Yes or NoI’ve been a community and church volunteer for most of my adult life. It’s taken me this long to learn the best advice for being trusted and trustworthy. “No,” and “Yes,” are complete sentences.

No, is a complete sentence. Too often we use the excuse method of telling people we don’t want do something. “Oh, I don’t have time,” is a favorite. Really? You don’t have time? What about the person making the request who is already doing more than his or her share? Is it possible the elasticity of time allows that person to do what they’re doing times five? Uh, “No.”

Or, this one: “Well I can’t do it now but check with me next week.” Delay tactics don’t get the job done. Giving the person asking for help the hope you will be more ready at a later time is misleading.

This is a particularly irritating one: “Why don’t you ask Sue (or Joe or Jan or Stan), she (he) is so much more qualified.” This is the passing-the-buck method of saying no, something I’m guilty of from time to time. Hey, I’m just trying to be helpful! In truth, sometimes I don’t know how to say, “No.” How about you?

Then there is the other aspect of, “No, is a complete sentence.” When you want to say “no,” be very clear. Not maybe, not later, not now, not I’d rather you didn’t, but, “No.”

Years ago I had a staff member who was a wonderful photographer, but that was not the job she was hired to do. She was hired as a page editor. We already had a photographer. At that time in my life I thought being considerate in my choice of words would make me likable. In truth it left the impression I could be manipulated. The final straw with this staff member was on a day when the newsroom was on deadline and we had a breaking story. The assigned reporter/photographer did what he was hired to do and headed out. The page editor turned to me and asked if she could make a run out to the site and take photos. I said, “I’d rather you didn’t.” She grabbed her camera and went anyway. I won’t go into detail, but by the end of the day she was no longer on staff. The truth is I left her some leeway about how to interpret what I said, and she used it. It wasn’t the first time. I learned the hard way that when I meant “No,” I should say it.

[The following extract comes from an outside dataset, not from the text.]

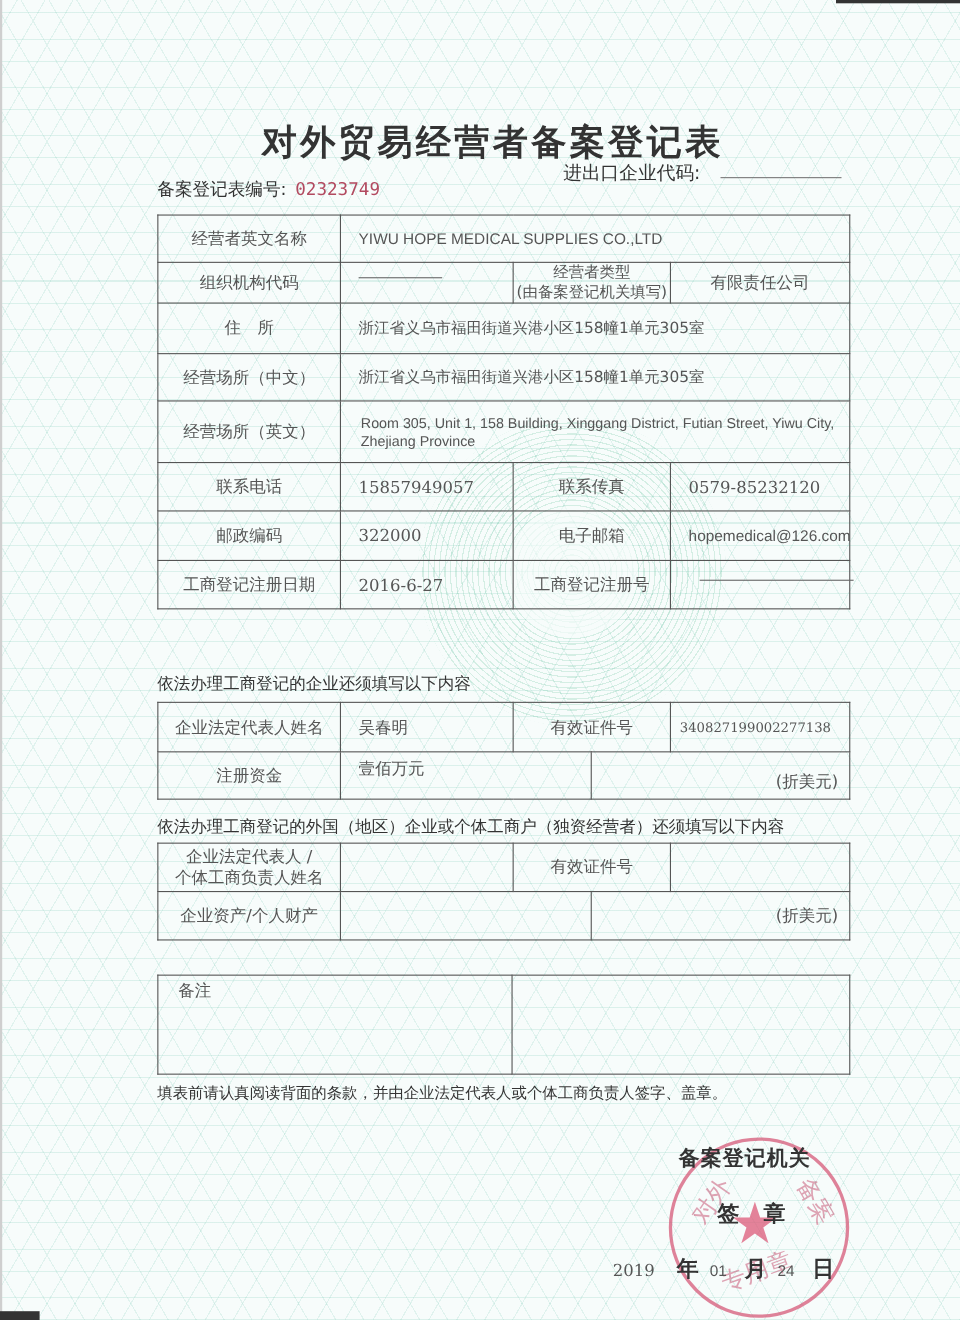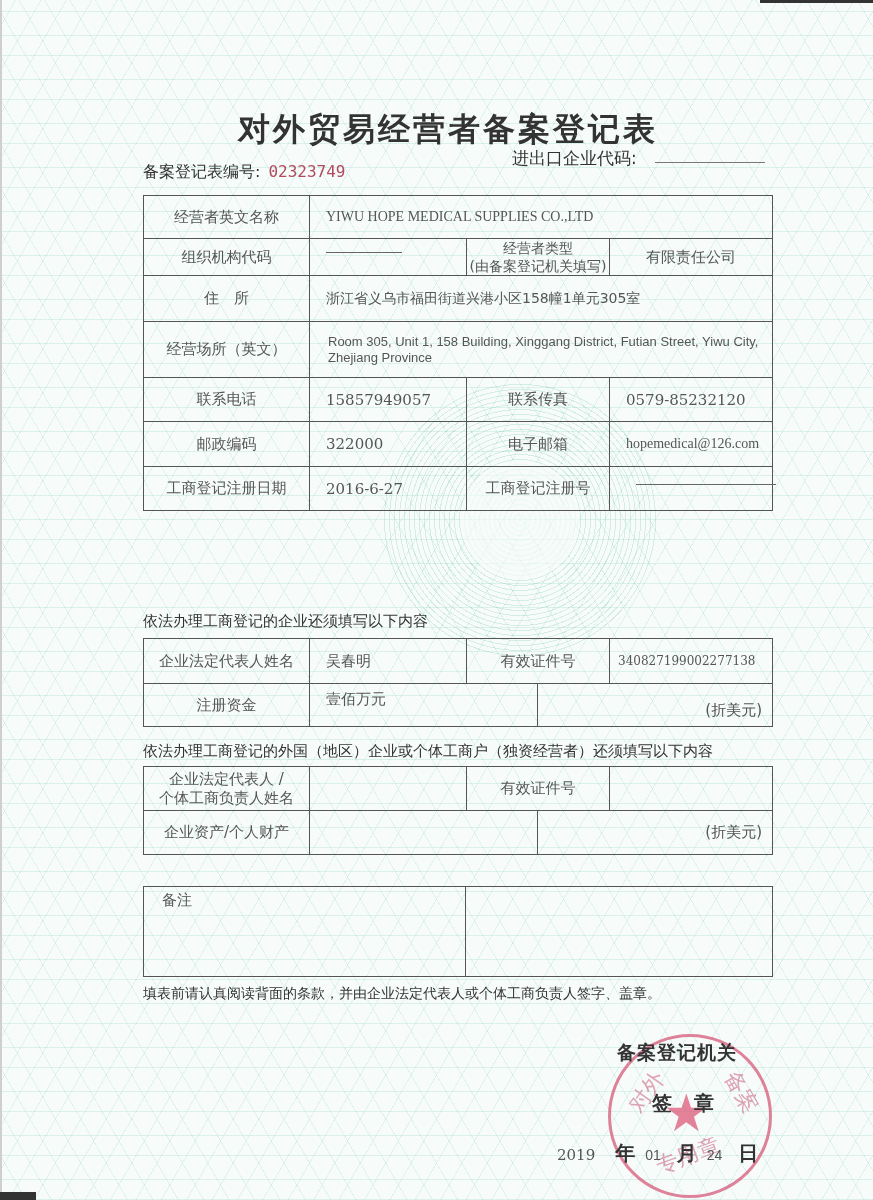"YIWU HOPE MEDICAL SUPPLIES CO.,LTD" td.val.en { font-family: Liberation Serif, serif -> Liberation Sans, sans-serif }
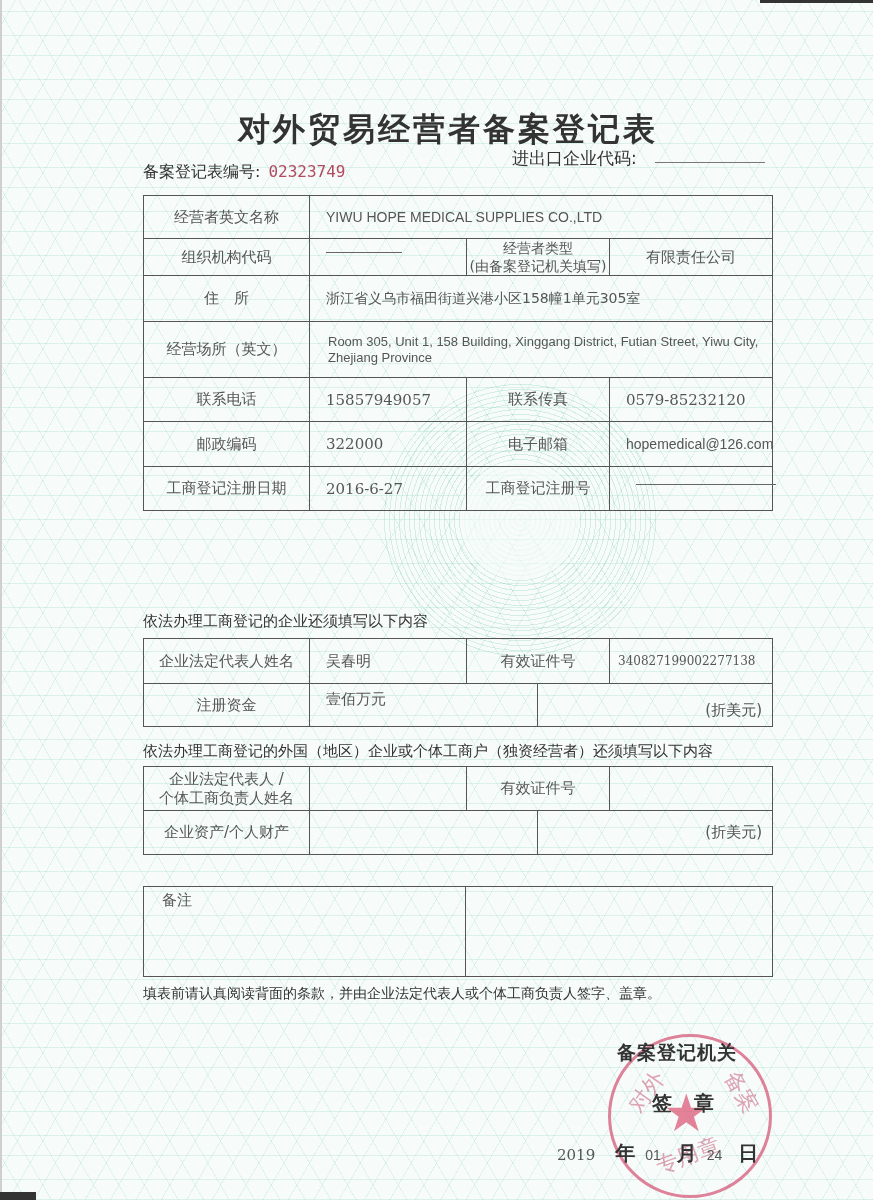"经营场所（中文）" tr { html: none -> <tr> <td>经营场所（中文）</td> <td>浙江省义乌市福田街道兴港小区158幢1单元305室</td> </tr> }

Yes, is also a complete sentence. Please don’t say it if you don’t mean it. I can’t tell you how many times I’ve had people tell me “yes,” and let me down. I can’t tell you how many times I’ve said “yes,” and let other people down.

Yes, isn’t maybe, or later, or when I feel like it. It means you can be depended on to follow through. It means you are a person of integrity who stands by your word. It means when you run into a snag and can’t complete the task you’ve agreed to do, you let the person depending on you know as soon as possible. It means that if you are participating in a group effort, you do your part to the best of your ability, even when you don’t get the credit for the group’s success. It means you understand saying “Yes,” means you’ve entered into a verbal contract, an agreement to come up with results, not excuses.

Before you do say yes or no, ask a few questions.

  1. Do you have someone else in mind for this task?
  2. When did you want this done?
  3. Who else is working on it?
  4. Can I get back to you after I check my schedule? (And then give a specific time when you will get back to them.)
  5. How long do you think this will take?

Depending on the request there are other questions you might want to ask. Your goal is to have assurance that your commitment – short or long – is one you’re able and ready to take on, or not, as the case may be.

It all comes down to integrity, that nitty gritty word that defines who you are, or are not, as the case may be.